To streamline the section 1135 waiver request and approval process, CMS has issued several blanket waivers for many Medicare provisions, which primarily affect requirements for individual facilities, such as hospitals, long-term care facilities, home health agencies, etc.  Waiver or modification of these provisions does not require individualized approval, and, therefore, these authorities are not addressed in this letter.  Please refer to the current blanket waiver issued by CMS.

CMS continues to work on the additional waiver or modification requests not currently reflected in the attached approval.  For those waiver or modification requests that require approval under authority other than section 1135, such as under applicable regulations, through an amendment to the state plan, or a section 1115 demonstration, my staff will continue to work with your team to review and make determinations regarding approval as quickly as possible.
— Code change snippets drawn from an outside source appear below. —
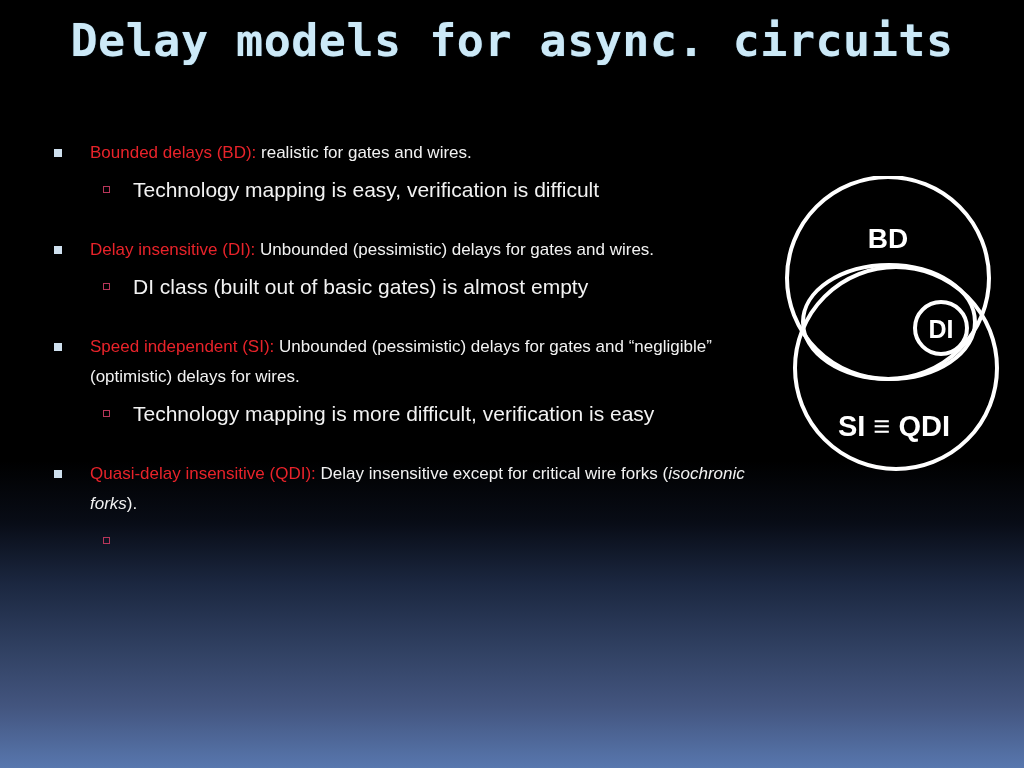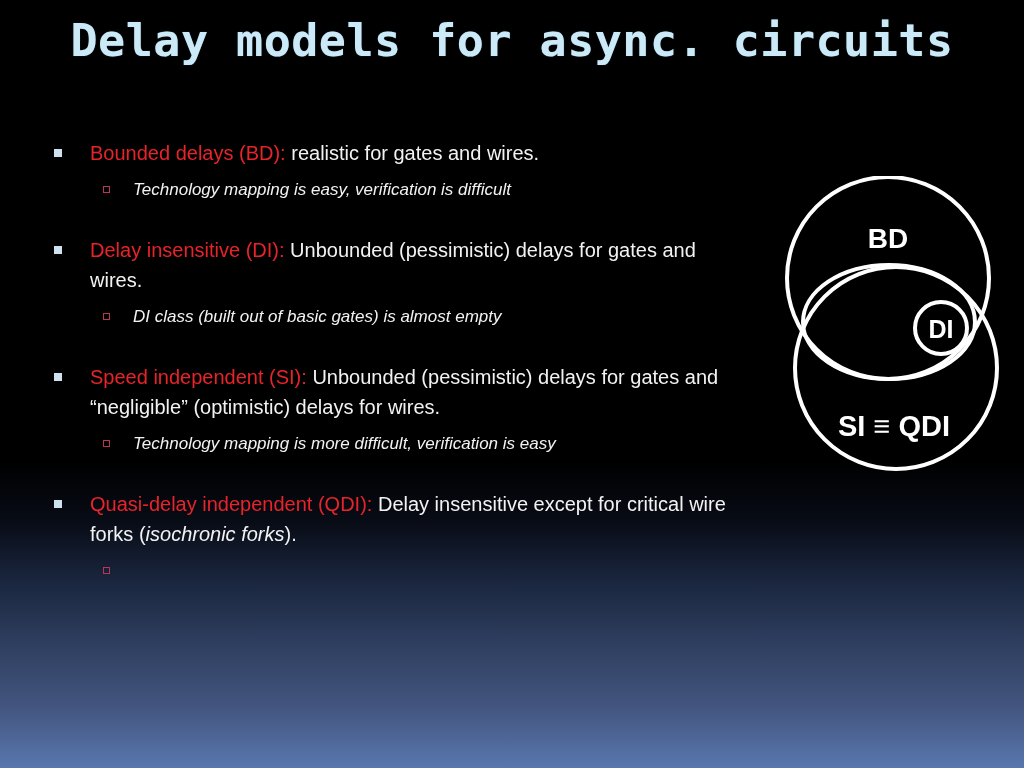--- a/index.html
+++ b/index.html
@@ -54,45 +54,44 @@
     width: 700px;
   }
   .group {
     margin-bottom: 31px;
   }
   .group:last-child { margin-bottom: 0; }
 
   .l1 {
     position: relative;
     padding-left: 42px;
-    font-size: 20px;
+    font-size: 17px;
     line-height: 30px;
     color: #f2f2f2;
     font-weight: 400;
   }
   .l1 .sq {
     position: absolute;
     left: 6px;
     top: 11px;
     width: 8px;
     height: 8px;
     background: #cfe0ef;
   }
   .lead {
     color: #e8232a;
   }
 
   .l2 {
     position: relative;
     padding-left: 85px;
     margin-top: 8px;
-    font-size: 17px;
+    font-size: 21px;
     line-height: 28px;
     color: #f2f2f2;
-    font-style: italic;
   }
   .l2 .sq {
     position: absolute;
     left: 55px;
     top: 10px;
     width: 5px;
     height: 5px;
     border: 1.6px solid #b8365a;
     background: transparent;
   }
@@ -156,21 +155,21 @@
       </div>
       <div class="l2">
         <span class="sq"></span>
         <span>Technology mapping is more difficult, verification is easy</span>
       </div>
     </div>
 
     <div class="group">
       <div class="l1">
         <span class="sq"></span>
-        <span class="lead">Quasi-delay independent (QDI):</span><span> Delay insensitive except for critical wire forks (</span><em class="it">isochronic forks</em><span>).</span>
+        <span class="lead">Quasi-delay insensitive (QDI):</span><span> Delay insensitive except for critical wire forks (</span><em class="it">isochronic forks</em><span>).</span>
       </div>
       <div class="l2">
         <span class="sq"></span>
       </div>
     </div>
 
   </div>
 
   <div id="venn">
     <svg width="250" height="310" viewBox="0 0 250 310" xmlns="http://www.w3.org/2000/svg">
Please contact Jackie Glaze, Deputy Director, Medicaid and CHIP Operations Group, at (404) 387-0121 or by email at Jackie.Glaze@cms.hhs.gov if you have any questions or need additional information.  We appreciate your and your staff's efforts in responding to the needs of the residents of the State of California and the health care community.


Anne Marie Costello
Acting Deputy Administrator and Director


CMS Response: March 12, 2021

Modification of 42 C.F.R. §431.231(a) timeframe for reinstatement of benefits related to fair hearing

California requested flexibility to temporarily extend the timeframe to reinstate services and benefits to an individual who files a fair hearing request under 42 C.F.R. § 431.221(d).  Under 42 C.F.R. § 431.231(a), states have the option to reinstate services if a beneficiary requests a fair hearing not more than 10 days after the date of action (e.g., the date of termination).  Under section 1135(b)(5) of the Act, CMS approves a waiver to allow the state to extend this timeframe so that it may reinstate services and benefits for beneficiaries who request a fair hearing more than 10 days after the date of action, but not to exceed the time permitted (under either the state plan or under an approved section 1135 waiver) for beneficiaries to request a fair hearing.  The state should reinstate the individual's services and benefits as quickly as practicable.
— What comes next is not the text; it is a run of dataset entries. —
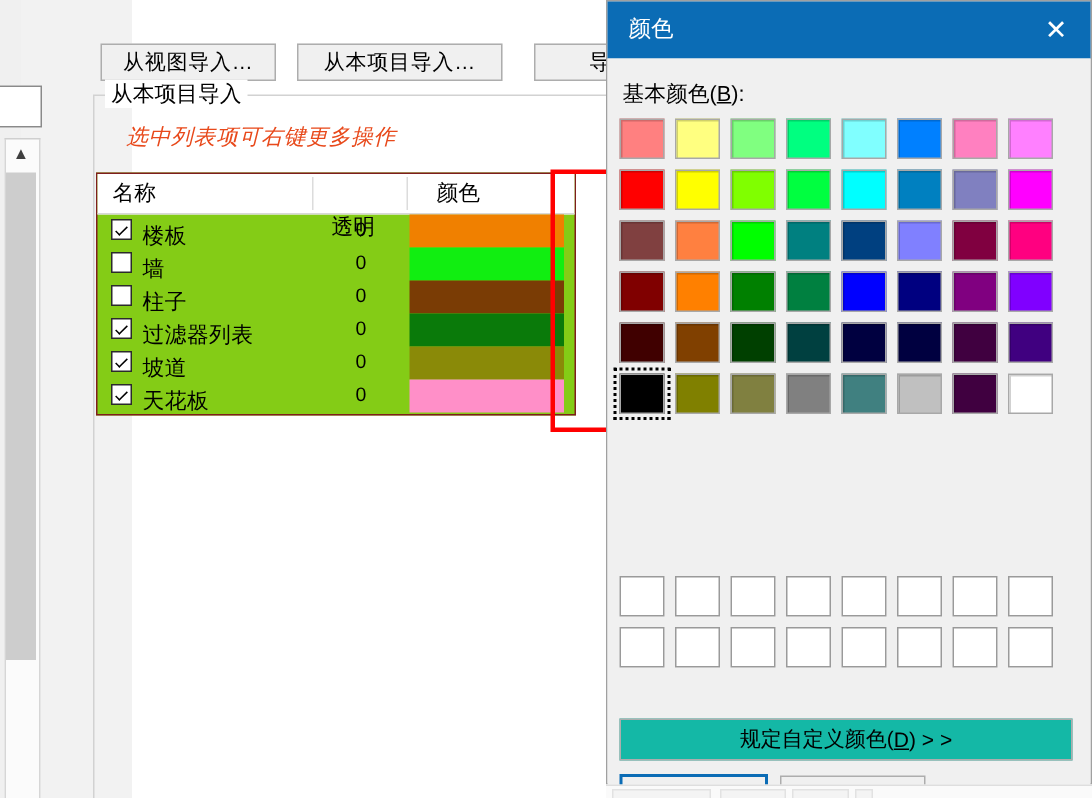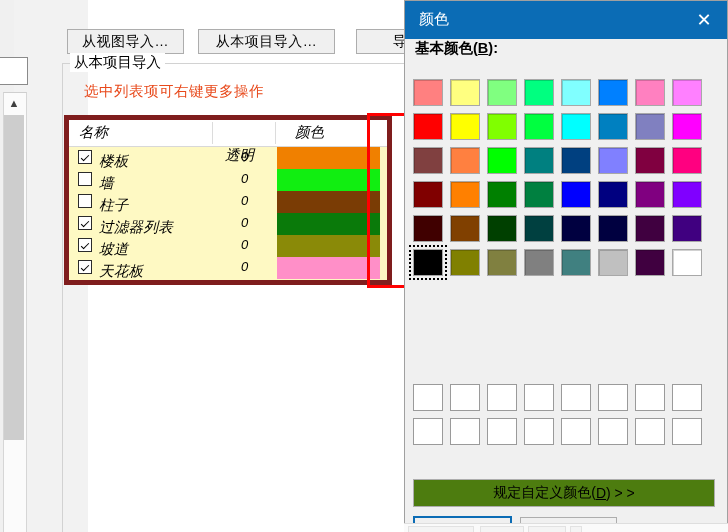--- a/index.html
+++ b/index.html
@@ -32,27 +32,27 @@
   #btn-import-view { left:-21px; top:29px; width:115px; }
   #btn-import-project { left:110px; top:29px; width:135px; }
   #btn-export { left:268px; top:29px; width:115px; }
 
   
   .group-box { position:absolute; left:-26px; top:63px; width:640px; height:470px;
       border:1px solid #d2d2d2; border-top:1px solid #d2d2d2; }
   .group-title { position:absolute; left:-18px; top:53px; background:#ffffff; padding:0 4px;
       font-size:14.5px; color:#000; }
 
-  .hint-text { position:absolute; left:-4px; top:82px; font-size:14.5px; color:#E8491B; letter-spacing:0.5px;}
+  .hint-text { position:absolute; left:-4px; top:82px; font-size:14.5px; color:#E8491B; letter-spacing:0.5px;font-style:italic;}
   #btn-export-other { position:absolute; left:232px; top:79px; width:92px; height:24px;
       background:#f0f0f0; border:1px solid #adadad; display:flex; align-items:center; justify-content:center;
       font-size:14px; color:#000; overflow:hidden; }
 
   
-  .list-ctrl { position:absolute; left:-24px; top:115px; width:318px; height:160px; background:#fef9c3; border:5px solid #7f1d1d;font-style:italic; }
+  .list-ctrl { position:absolute; left:-24px; top:115px; width:318px; height:160px; background:#84cc16; border:1px solid #7f1d1d; }
   .list-header { position:relative; height:26px; background:#ffffff; border-bottom:1px solid #d8d8d8; }
   .lh-cell { position:absolute; top:3px; font-size:14.5px; color:#000; }
   .lh-name { left:10px; }
   .lh-trans { left:156px;margin-top:23px; }
   .lh-color { left:226px; }
   .hdr-sep { position:absolute; top:2px; width:1px; height:22px; background:#dcdcdc; }
 
   .row { position:relative; height:22px; }
   .cb { position:absolute; left:9px; top:3px; width:14px; height:14px; border:1px solid #2b2b2b; background:#fff; box-sizing:border-box; }
   .cb.checked::after {
@@ -74,37 +74,37 @@
   .dialog { position:absolute; left:404px; top:0px; width:324px; height:523px;
       background:#f0f0f0; border:1px solid #a0a0a0; box-sizing:border-box;}
   .dlg-title { position:absolute; left:0; top:0; width:100%; height:38px; background:#0b6cb5; }
   .dlg-title-text { position:absolute; left:14px; top:9px; font-size:15px; color:#ffffff; }
   .dlg-close { position:absolute; right:0; top:0; width:46px; height:38px; display:flex; align-items:center; justify-content:center;
       color:#fff; font-size:18px; font-weight:300; }
   .dlg-body { position:absolute; left:0; top:38px; width:100%; height:485px; background:#f0f0f0; }
 
   .lbl { position:absolute; font-size:14.5px; color:#000; }
   .lbl u { text-decoration: underline; }
-  #lbl-basic { left:10px; top:0;font-weight:bold; }
+  #lbl-basic { left:10px; top:14px; }
   #lbl-custom { left:10px; top:320px; }
 
   .swatch-grid { position:absolute; left:8px; top:40px; }
   .swatch {
     width:30px; height:27px; float:left; margin:0 7px 7px 0;
     border:1px solid #a8a8a8; box-sizing:border-box;
     box-shadow: inset 1px 1px 0 rgba(0,0,0,0.18);
   }
   .swatch.sel { outline:2px dotted #000; outline-offset:2px; }
   .srow { clear:both; }
 
   .custom-grid { position:absolute; left:8px; top:345px; }
   .cswatch { width:30px; height:27px; float:left; margin:0 7px 7px 0; border:1px solid #9a9a9a; background:#ffffff; box-sizing:border-box; }
 
   #btn-define { position:absolute; left:8px; top:440px; width:300px; height:26px;
-      background:#4d7c0f; border:1px solid #adadad; display:flex; align-items:center; justify-content:center;
+      background:#14b8a6; border:1px solid #adadad; display:flex; align-items:center; justify-content:center;
       font-size:14px; color:#000; }
   #btn-ok { position:absolute; left:8px; top:477px; width:95px; height:30px;
       background:#f0f0f0; border:2px solid #0b6cb5; display:flex; align-items:center; justify-content:center;
       font-size:14.5px; color:#000; }
   #btn-cancel { position:absolute; left:115px; top:478px; width:95px; height:29px;
       background:#f0f0f0; border:1px solid #adadad; display:flex; align-items:center; justify-content:center;
       font-size:14.5px; color:#000; }
 
   .dlg-bottom-strip { position:absolute; left:404px; top:523px; width:324px; height:9px; background:#fafafa; border-top:1px solid #dedede; }
   .dbs-seg { position:absolute; top:2px; height:6px; border:1px solid #e2e2e2; background:#f4f4f4; }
Modification of 42 C.F.R. §438.420(a)(i) timeframe to continue or reinstate benefits

California has requested a waiver under section 1135 of the Act to modify the timelines for some specific requirements in 42 C.F.R. Part 438.  Federal regulations at 42 C.F.R. Part 438, Subpart F establish appeals and grievance requirements for Medicaid managed care.  Section 1135 of the Act does not provide authority to waive appeal and grievance requirements or waive timelines and deadlines; however, CMS does have authority to modify timeframes for required activities during an emergency period under section 1135(b)(5) of the Act. Therefore, CMS approves the following through the end of the public health emergency:  Modification of the timeframe under 42 C.F.R. § 438.420(a)(i) to allow the Medicaid managed care plan to continue benefits if requested within the current 10-day time frame or reinstate benefits for the enrollee when the individual requests continuation of benefits between 11 and 30 days if the managed care plan has not yet made a decision on the appeal or the State fair hearing is pending.  The managed care plan will not seek reimbursement or payment for the additional days of services furnished during this period (aside from otherwise applicable cost sharing if any) from the enrollee.

Duration of Approved Waivers 

Unless otherwise specified above, the section 1135 waivers described herein are effective January 1, 2021 and will terminate upon termination of the public health emergency, including any extensions. In no case will any of these waivers extend past the last day of the public health emergency (or any extension thereof).